Results for TotalPremium prediction:
Linear Regression: MSE = 16838.2191, R2 = 0.3897
Decision Tree: MSE = 12243.2447, R2 = 0.5562
Random Forest: MSE = 8822.0527, R2 = 0.6802
XGBoost: MSE = 10755.5932, R2 = 0.6101


In [24]:
# TotalClaims
print("\nResults for TotalClaims prediction:")
for name, result in claims_results.items():
    print(f"{name}: MSE = {result['MSE']:.4f}, R2 = {result['R2']:.4f}")

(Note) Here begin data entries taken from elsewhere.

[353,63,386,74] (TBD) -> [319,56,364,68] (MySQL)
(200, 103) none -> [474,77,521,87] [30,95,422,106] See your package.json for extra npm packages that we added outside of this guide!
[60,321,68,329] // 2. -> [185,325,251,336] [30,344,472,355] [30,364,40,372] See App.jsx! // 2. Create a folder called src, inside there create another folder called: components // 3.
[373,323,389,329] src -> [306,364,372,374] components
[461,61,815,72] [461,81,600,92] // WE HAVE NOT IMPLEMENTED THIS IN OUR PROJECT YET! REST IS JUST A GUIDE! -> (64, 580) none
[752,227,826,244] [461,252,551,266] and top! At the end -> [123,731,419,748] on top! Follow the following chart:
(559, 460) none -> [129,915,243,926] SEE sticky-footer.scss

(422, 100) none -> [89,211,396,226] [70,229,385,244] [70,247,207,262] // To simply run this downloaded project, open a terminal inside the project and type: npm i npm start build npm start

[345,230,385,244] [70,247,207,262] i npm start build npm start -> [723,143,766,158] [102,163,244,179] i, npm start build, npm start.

Results for TotalClaims prediction:
Linear Regression: MSE = 4869297.8188, R2 = 0.0035
Decision Tree: MSE = 6634768.6749, R2 = -0.3578
Random Forest: MSE = 5325011.4553, R2 = -0.0898
XGBoost: MSE = 5215581.6576, R2 = -0.0674


In [46]:
# Evaluate feature significance for the top-performing model
best_premium_model = premium_results['Random Forest']['Model'].named_steps['regressor']
best_claims_model = claims_results['Random Forest']['Model'].named_steps['regressor']
print(best_claims_model)
print(best_claims_model)

RandomForestRegressor(random_state=42)
RandomForestRegressor(random_state=42)


In [48]:
premium_importance = analyze_feature_importance(best_premium_model, X_train)
claims_importance = analyze_feature_importance(best_claims_model, X_train)

In [35]:
# Report comparison between each model performance
print("\nModel Performance Comparison:")
print("\nTotalPremium:")
for name, result in premium_results.items():
    print(f"{name}: R2 = {result['R2']:.4f}")

print("\nTotalClaims:")
for name, result in claims_results.items():
    print(f"{name}: R2 = {result['R2']:.4f}")

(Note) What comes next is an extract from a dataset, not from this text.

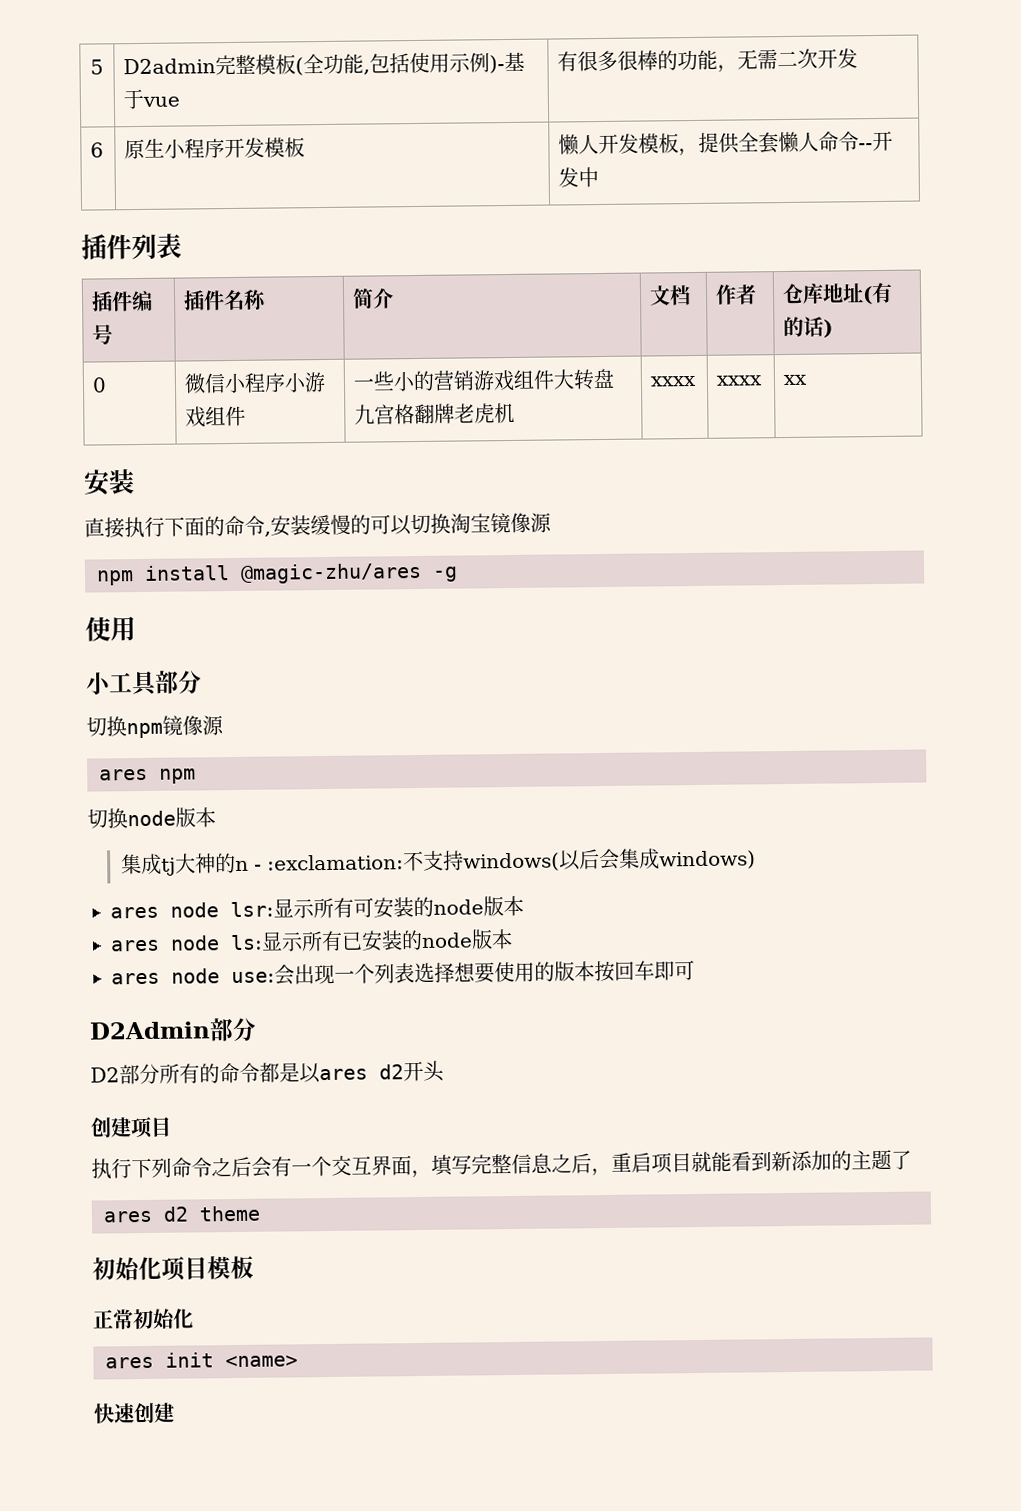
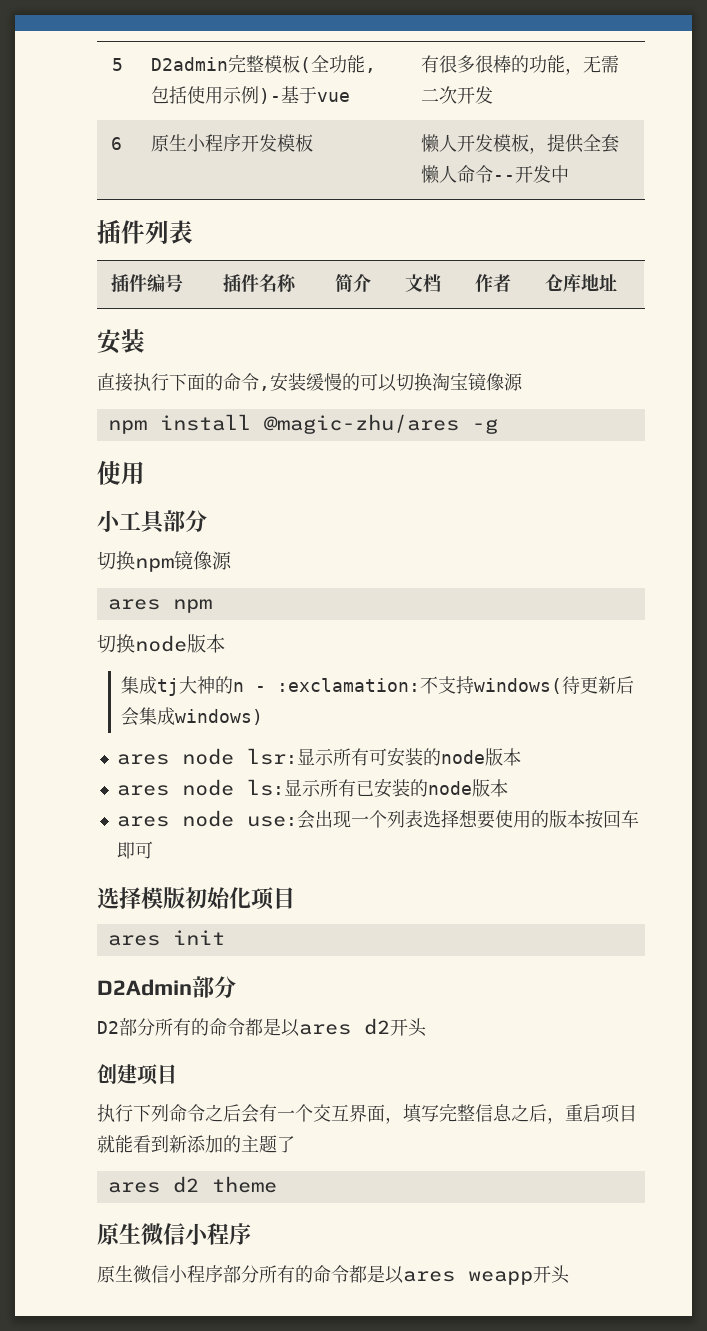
[862,282,894,305] [783,316,834,338] [92,377,108,393] [184,371,327,394] [185,405,247,428] [353,368,616,392] [354,402,516,425] [650,375,698,387] [716,375,764,386] [783,374,809,386] (有的话) // 0 | 微信小程序小游戏组件 | 一些小的营销游戏组件大转盘九宫格翻牌老虎机 | xxxx | xxxx | xx -> (618, 282) none
[559,850,582,871] 以 -> [561,676,616,694] 待更新
(695, 970) none -> [97,887,295,910] [107,930,225,946] // 选择模版初始化项目 // ares init
[92,1255,254,1281] [92,1308,194,1330] [105,1352,298,1369] [93,1402,175,1424] 初始化项目模板 // 正常初始化 // ares init <name> // 快速创建 -> [97,1223,251,1245] [97,1265,570,1285] 原生微信小程序 // 原生微信小程序部分所有的命令都是以ares weapp开头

Model Performance Comparison:

TotalPremium:
Linear Regression: R2 = 0.3897
Decision Tree: R2 = 0.5562
Random Forest: R2 = 0.6802
XGBoost: R2 = 0.6101

TotalClaims:
Linear Regression: R2 = 0.0035
Decision Tree: R2 = -0.3578
Random Forest: R2 = -0.0898
XGBoost: R2 = -0.0674


In [50]:
# Summarize model performance
summarize_model_performance()


Summary:
Based on the R2 scores, the best model for predicting both TotalPremium and TotalClaims.
Best model for TotalPremium: Random Forest
Best model for TotalClaims: Linear Regression

Key features for predicting TotalPremium include:
['Province', 'Model', 'NewVehicle', 'make', 'Gender']

Key features for predicting TotalClaims include:
['Province', 'Model', 'NewVehicle', 'make', 'Gender']